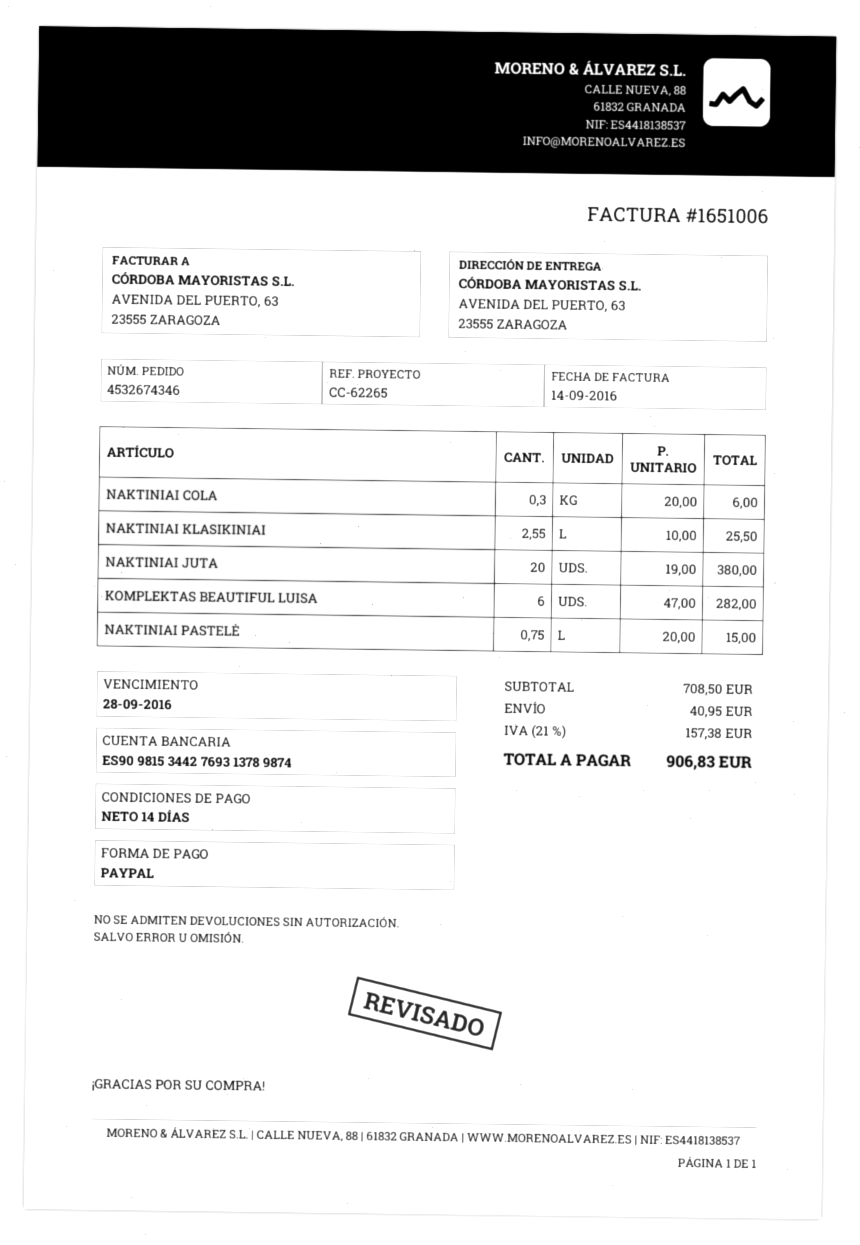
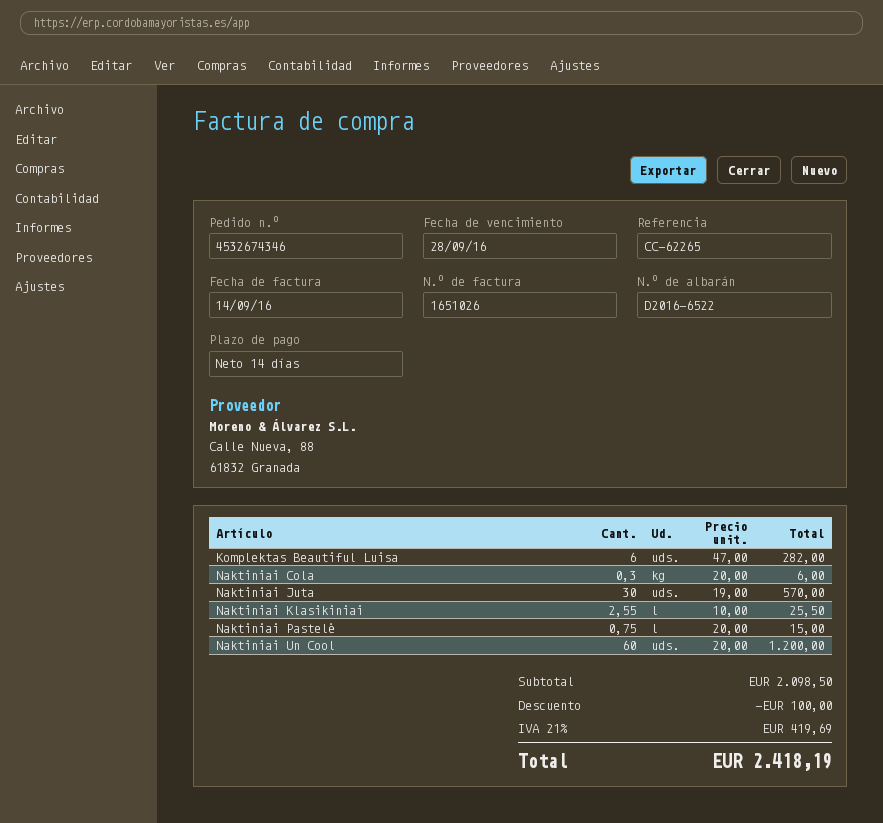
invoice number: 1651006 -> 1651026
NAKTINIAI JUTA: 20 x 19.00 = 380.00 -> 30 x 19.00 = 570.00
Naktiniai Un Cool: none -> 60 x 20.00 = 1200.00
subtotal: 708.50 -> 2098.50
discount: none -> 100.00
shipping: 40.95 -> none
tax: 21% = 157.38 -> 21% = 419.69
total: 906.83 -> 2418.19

━━━━━━━━━━━━━━━━━━━━━━━━━━━━━━

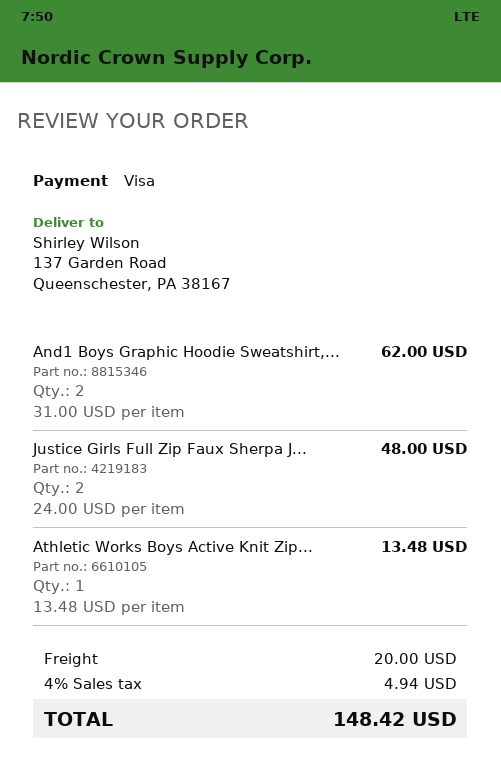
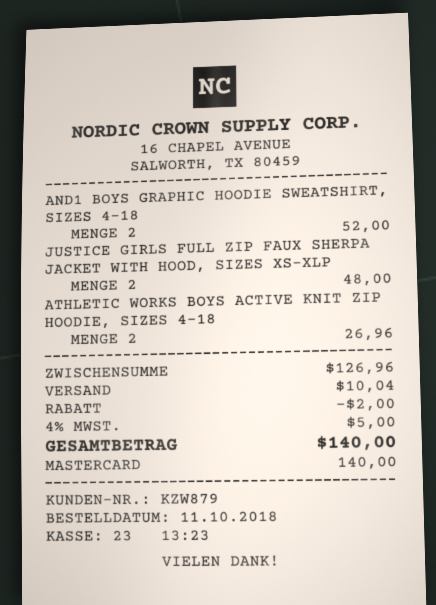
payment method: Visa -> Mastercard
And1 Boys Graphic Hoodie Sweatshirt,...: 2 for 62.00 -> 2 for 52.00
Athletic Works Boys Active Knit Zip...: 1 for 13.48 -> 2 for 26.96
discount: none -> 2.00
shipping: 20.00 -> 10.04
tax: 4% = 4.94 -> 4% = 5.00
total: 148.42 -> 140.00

━━━━━━━━━━━━━━━━━━━━━━━━━━━━━━

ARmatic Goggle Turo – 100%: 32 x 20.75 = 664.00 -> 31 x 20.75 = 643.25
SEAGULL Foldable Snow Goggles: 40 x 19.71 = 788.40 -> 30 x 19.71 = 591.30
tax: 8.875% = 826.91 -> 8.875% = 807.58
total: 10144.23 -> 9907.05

━━━━━━━━━━━━━━━━━━━━━━━━━━━━━━

§ **About this exercise**
Look over the listing and return each line that holds "Boys".

§ **Response box**
And1 Boys Graphic Hoodie Sweatshirt,...: 2 for 62.00 -> 2 for 52.00
Athletic Works Boys Active Knit Zip...: 1 for 13.48 -> 2 for 26.96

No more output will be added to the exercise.